4. It follows therefore that although the holding with which we are concerned was not a transferable holding, Yakub Ali had nevertheless acquired a valuable interest in the portion which was transferred to him which was binding on his landlord. Further, in view of the principles laid down in Mohsenuddin v. Baikuntha Chandra ('25) 12 AIR 1925 Cal 444 it would follow that after the sale by Minnat Ali to Yakub in 1910 the former was not competent to surrender to his landlord in 1912 that portion of the tenancy which he had already sold to Yakub. In this connexion it is argued that the law as formulated in Mohsenuddin v. Baikuntha Chandra ('25) 12 AIR 1925 Cal 444 could not be applied in respect of a transaction which took place in 1912. I do not, however, accept this proposition. Admittedly, there was no legislative change in the law between 1912 and 1920 as regards the effect of a surrender by the original tenant. It is true that the law with regard to this point was only formulated finally by a Pull Bench of this Court in 1920 but the fact remains that if the principles enunciated in Mohsenuddin v. Baikuntha Chandra ('25) 12 AIR 1925 Cal 444 were good law in 1920 the law as stated in the judgment in that case must also have been the law in 1912 although at that time it may not have been expressly stated in any judgment of this Court. After obtaining the surrender from Minnat Ali in 1912 it is significant that the landlord did not make the Pal mortgagees parties to the suit which he instituted against Yakub and the heirs of Minnat Ali. It therefore follows that any decree for khas possession which the landlord may have obtained in 1914 could only be operative as against the defendants in that suit and against their successors-in-interest.
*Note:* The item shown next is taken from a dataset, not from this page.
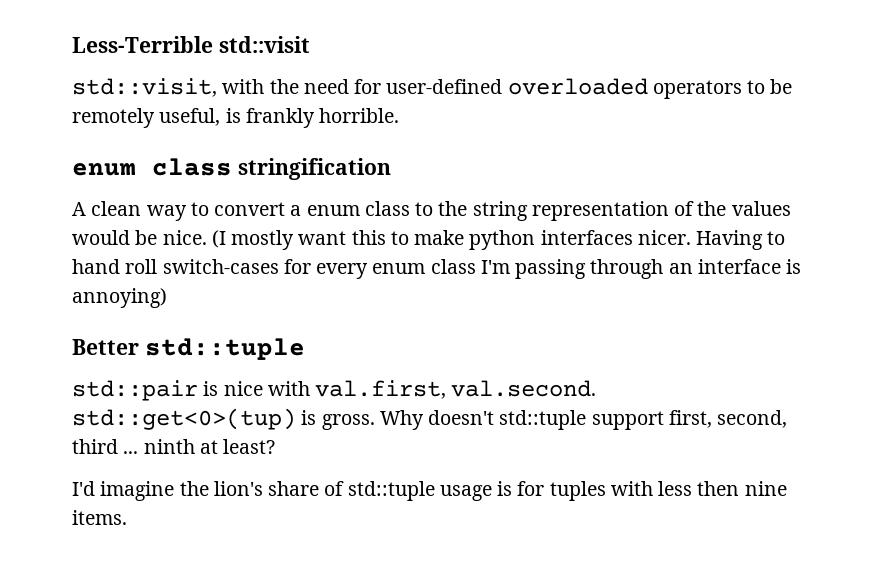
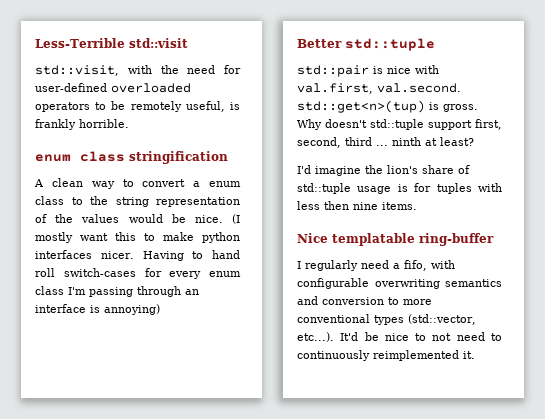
[72,408,296,430] std::get<0>(tup) -> [297,100,425,113] std::get<n>(tup)
(127, 517) none -> [297,233,494,246] [297,260,455,271] [297,278,502,289] [297,296,432,305] [297,314,476,325] [297,332,502,342] [297,350,475,361] // Nice templatable ring-buffer // I regularly need a fifo, with configurable overwriting semantics and conversion to more conventional types (std::vector, etc...). It'd be nice to not need to continuously reimplemented it.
The Pal mortgagees had obtained certain valuable rights in connexion with the mortgaged property on 10th July 1910 and as they were not parties to the landlord's suit in 1913 their interest cannot in any way be affected by the decision in that case.

5. It is argued that the Pals should have instituted some suit or proceeding for the purpose of setting aside the decree obtained by the landlord in 1918 but inasmuch as the decree for khas possession obtained in that suit could only be operative as against the defendants in that suit, such a course does not appear to have been necessary. It follows that the Pals were in a position in 1920 to institute a mortgage suit on the basis of the right which they had acquired from Yakub Ali in 191 I consider that the Courts below have adopted the correct view in holding that this right was not in any way affected by the decree obtained by the landlord in 1913 upon which the title of defendant 1, Kala Mia, depends. I consider that the plaintiffs have succeeded in establishing their title in respect of the property in suit and the judgment of the lower appellate Court on this point is correct. It therefore follows that Kala Mia's appeal must fail as he has not been able to show that he has a better title to the land than that of the plaintiffs. No other matter arises for consideration as the point of limitation which was raised in the grounds of appeal was not pressed. The judgment and decree of the lower appellate Court are therefore affirmed and this appeal is dismissed with costs. Leave to appeal under Clause 15 of the Letters Patent is refused.